Le village de Bau Truc
Enfin, citons le village de Bau Truc situé dans le Centre du Vietnam également mais plus au Sud de Hoi An, dans la province de Ninh Thuan, ancien territoire du Royaume du Champa. Ce village perpétue encore le métier de la céramique et de la poterie des Chams entièrement modelés à la main ornés de bas-reliefs aux motifs très fins et plein de féminité, et aux couleurs spécifiques, obtenues grâce à l’ancestrale connaissance des Cham sur les plantes. L’autre particularité du village est que, l’ethnie Cham étant une société matriarcale, ce sont les femmes les potiers et qui donnent forme à leurs produits atypiques symbolisant la parfaite harmonie entre les différents éléments : la terre, l’eau, le feu.
La céramique vietnamienne aujourd’hui
Pour commémorer en 2010 le millénaire de la capitale du Vietnam, Hanoi, la digue qui fut jadis construite pour protéger la ville des crues du fleuve Rouge est devenue le support de la plus grande mosaïque de tesselles de céramique du monde. Couvrant quatre kilomètres de long, cette œuvre présente en plusieurs tableaux l’histoire et le patrimoine du Vietnam. Un travail minutieux qui nécessita la participation d’une vingtaine de peintres vietnamiens, plus d’une centaine d’artisans en céramique et le concours d’artistes étrangers et d’ambassades dont celle de la France.

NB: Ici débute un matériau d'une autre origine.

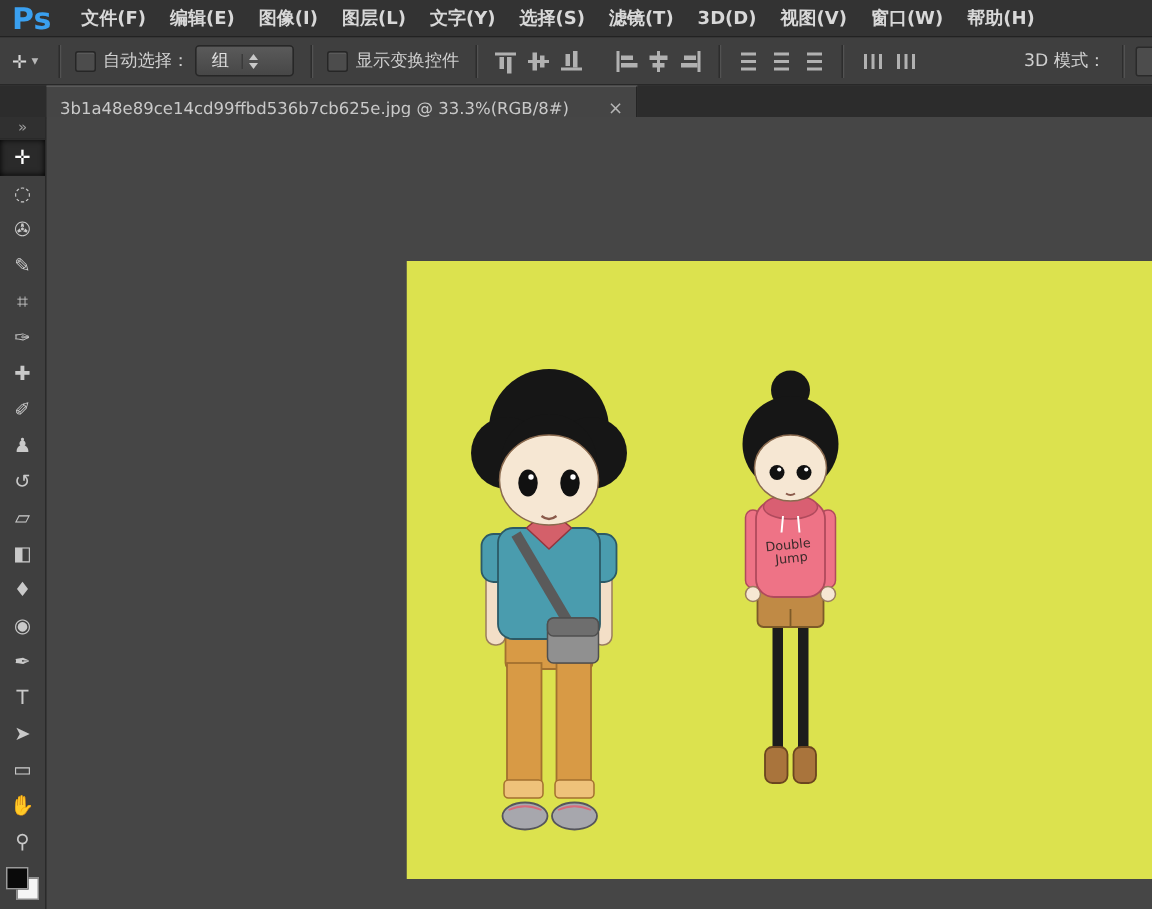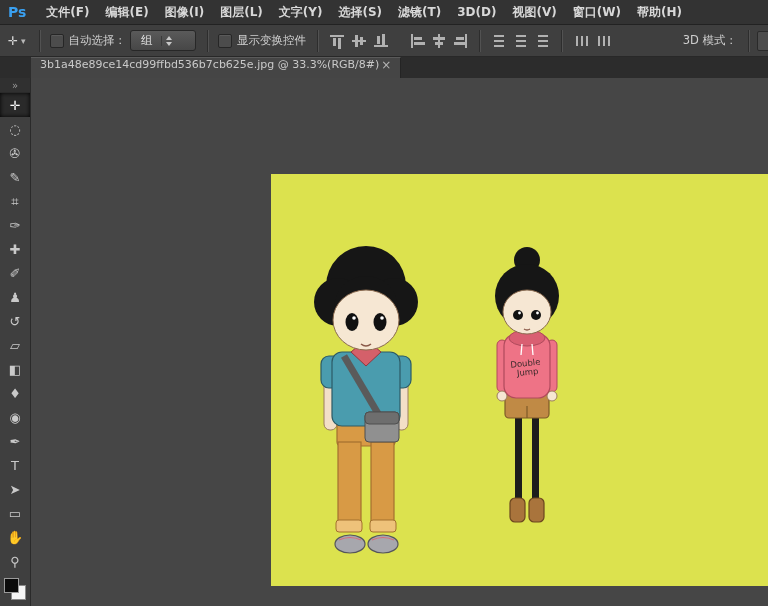--- a/index.html
+++ b/index.html
@@ -14,7 +14,7 @@
     height:24px;background:#333333;border-bottom:1px solid #222;
     display:flex;align-items:center;font-size:12px;color:#d8d8d8;white-space:nowrap;
   }
-  .ps-logo{font-weight:bold;font-size:14px;color:#3aa0f0;margin:0 12px 0 8px;}
+  .ps-logo{font-weight:bold;font-size:20px;color:#3aa0f0;margin:0 12px 0 8px;}
   .menu-item{padding:0 8px;cursor:default;font-weight:bold;}
   
   .options-bar{

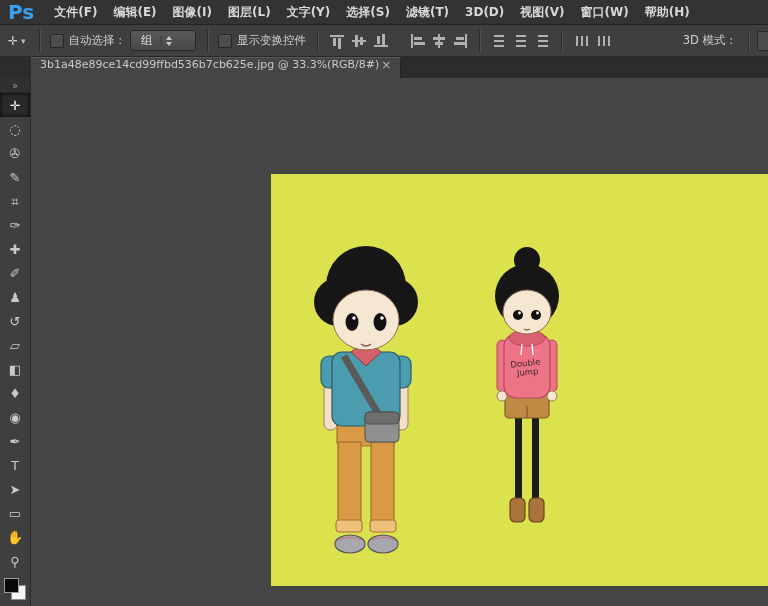--- a/index.html
+++ b/index.html
@@ -53,7 +53,7 @@
   .tab-bar{height:22px;background:#2c2c2c;display:flex;align-items:flex-end;}
   .doc-tab{
     height:21px;background:#454545;border-right:1px solid #242424;border-top:1px solid #5a5a5a;
-    display:flex;align-items:flex-start;padding:0 9px;font-size:11px;color:#c9c9c9;gap:2px;margin-left:31px;
+    display:flex;align-items:flex-end;padding:0 9px;font-size:11px;color:#c9c9c9;gap:26px;margin-left:31px;
   }
   .tab-close{color:#b5b5b5;font-size:12px;cursor:default;}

Admirer la céramique vietnamienne en France
Si vous êtes de passage à Paris, allez donc au musée national des Arts asiatiques-Guimet. L’archéologue Henri Maspero, ancien pensionnaire de l’Ecole Française d’Extrême Orient avait fait un don de 1630 objets en céramique vietnamienne qu’il avait rassemblé lors de son séjour en Indochine de 1908 à 1919. La collection présente des exemplaires significatifs de chaque type de production des époques Ly et Trân.